Highest common factor or Highest common divisor (hcd) can be calculated by Euclid's algotithm.

Highest common factor (HCF) of 1983, 4215 is 3.

Step 1: Since 4215 > 1983, we apply the division lemma to 4215 and 1983, to get

4215 = 1983 x 2 + 249

Step 2: Since the reminder 1983 ≠ 0, we apply division lemma to 249 and 1983, to get

1983 = 249 x 7 + 240

Step 3: We consider the new divisor 249 and the new remainder 240, and apply the division lemma to get

249 = 240 x 1 + 9

We consider the new divisor 240 and the new remainder 9,and apply the division lemma to get

240 = 9 x 26 + 6

We consider the new divisor 9 and the new remainder 6,and apply the division lemma to get

9 = 6 x 1 + 3

We consider the new divisor 6 and the new remainder 3,and apply the division lemma to get

6 = 3 x 2 + 0

The remainder has now become zero, so our procedure stops.
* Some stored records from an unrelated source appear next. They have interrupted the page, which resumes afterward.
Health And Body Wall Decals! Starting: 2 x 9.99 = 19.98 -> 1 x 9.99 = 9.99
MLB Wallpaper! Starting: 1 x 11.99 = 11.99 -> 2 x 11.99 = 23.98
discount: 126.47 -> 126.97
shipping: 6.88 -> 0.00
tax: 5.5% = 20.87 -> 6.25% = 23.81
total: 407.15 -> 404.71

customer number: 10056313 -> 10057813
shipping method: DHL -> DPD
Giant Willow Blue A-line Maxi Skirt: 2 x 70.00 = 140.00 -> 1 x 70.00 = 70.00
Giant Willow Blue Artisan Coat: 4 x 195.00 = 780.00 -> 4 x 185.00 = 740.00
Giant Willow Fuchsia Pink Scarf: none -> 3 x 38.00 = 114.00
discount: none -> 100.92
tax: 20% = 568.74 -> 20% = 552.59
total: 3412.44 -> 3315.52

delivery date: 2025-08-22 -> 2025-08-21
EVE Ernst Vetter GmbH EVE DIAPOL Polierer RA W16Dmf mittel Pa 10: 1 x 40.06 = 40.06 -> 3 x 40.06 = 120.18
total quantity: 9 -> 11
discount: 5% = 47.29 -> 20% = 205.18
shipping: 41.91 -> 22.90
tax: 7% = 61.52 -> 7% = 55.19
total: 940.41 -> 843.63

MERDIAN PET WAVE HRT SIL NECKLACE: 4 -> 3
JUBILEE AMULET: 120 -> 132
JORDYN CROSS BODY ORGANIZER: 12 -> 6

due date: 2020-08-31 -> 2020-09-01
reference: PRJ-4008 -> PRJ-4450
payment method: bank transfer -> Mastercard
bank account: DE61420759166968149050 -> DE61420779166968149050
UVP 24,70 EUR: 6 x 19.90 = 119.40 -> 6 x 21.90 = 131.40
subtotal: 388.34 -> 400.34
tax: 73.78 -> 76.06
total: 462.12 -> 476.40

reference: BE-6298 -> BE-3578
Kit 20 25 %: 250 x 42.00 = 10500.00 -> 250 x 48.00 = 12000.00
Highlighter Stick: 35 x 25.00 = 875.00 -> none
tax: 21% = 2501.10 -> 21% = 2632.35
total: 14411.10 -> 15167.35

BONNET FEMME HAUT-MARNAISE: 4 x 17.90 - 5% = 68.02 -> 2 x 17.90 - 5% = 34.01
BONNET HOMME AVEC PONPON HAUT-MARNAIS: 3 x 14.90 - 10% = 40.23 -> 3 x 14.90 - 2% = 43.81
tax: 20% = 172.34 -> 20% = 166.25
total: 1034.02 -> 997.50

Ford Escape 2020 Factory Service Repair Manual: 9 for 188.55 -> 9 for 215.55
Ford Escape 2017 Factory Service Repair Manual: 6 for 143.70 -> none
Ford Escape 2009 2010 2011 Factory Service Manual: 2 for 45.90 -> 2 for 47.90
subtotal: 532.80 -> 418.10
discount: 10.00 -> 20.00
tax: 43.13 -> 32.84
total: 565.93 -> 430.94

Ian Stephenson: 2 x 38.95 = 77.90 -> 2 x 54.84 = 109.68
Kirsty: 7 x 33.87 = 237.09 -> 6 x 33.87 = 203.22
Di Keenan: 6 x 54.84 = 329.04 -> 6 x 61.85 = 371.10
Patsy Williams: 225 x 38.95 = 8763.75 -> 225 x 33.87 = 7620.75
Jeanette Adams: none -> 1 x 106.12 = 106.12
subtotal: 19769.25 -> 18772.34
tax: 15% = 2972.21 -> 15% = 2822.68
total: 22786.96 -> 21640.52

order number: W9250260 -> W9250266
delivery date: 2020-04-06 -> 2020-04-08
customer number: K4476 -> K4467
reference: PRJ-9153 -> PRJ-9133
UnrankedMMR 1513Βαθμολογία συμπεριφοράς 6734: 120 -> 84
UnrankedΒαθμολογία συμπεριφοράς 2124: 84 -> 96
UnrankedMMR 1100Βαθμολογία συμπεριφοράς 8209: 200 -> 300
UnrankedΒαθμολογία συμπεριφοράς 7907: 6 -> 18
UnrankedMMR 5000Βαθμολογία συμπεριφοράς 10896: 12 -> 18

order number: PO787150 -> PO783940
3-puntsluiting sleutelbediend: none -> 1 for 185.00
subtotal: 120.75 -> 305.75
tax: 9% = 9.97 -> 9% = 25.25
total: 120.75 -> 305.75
Since the divisor at this stage is 3, the HCF of 1983 and 4215 is 3

Notice that 3 = HCF(6,3) = HCF(9,6) = HCF(240,9) = HCF(249,240) = HCF(1983,249) = HCF(4215,1983) .

Here are some samples of HCF using Euclid's Algorithm calculations.

• HCF of 7784, 5665
• HCF of 4311, 5270
• HCF of 1844, 7571
• HCF of 9872, 3681
• HCF of 9295, 4607

1. What is the Euclid division algorithm?

Answer: Euclid's Division Algorithm is a technique to compute the Highest Common Factor (HCF) of given positive integers.

2. what is the HCF of 1983, 4215?

Answer: HCF of 1983, 4215 is 3 the largest number that divides all the numbers leaving a remainder zero.

3. How to find HCF of 1983, 4215 using Euclid's Algorithm?

Answer: For arbitrary numbers 1983, 4215 apply Euclid’s Division Lemma in succession until you obtain a remainder zero. HCF is the remainder in the last but one step.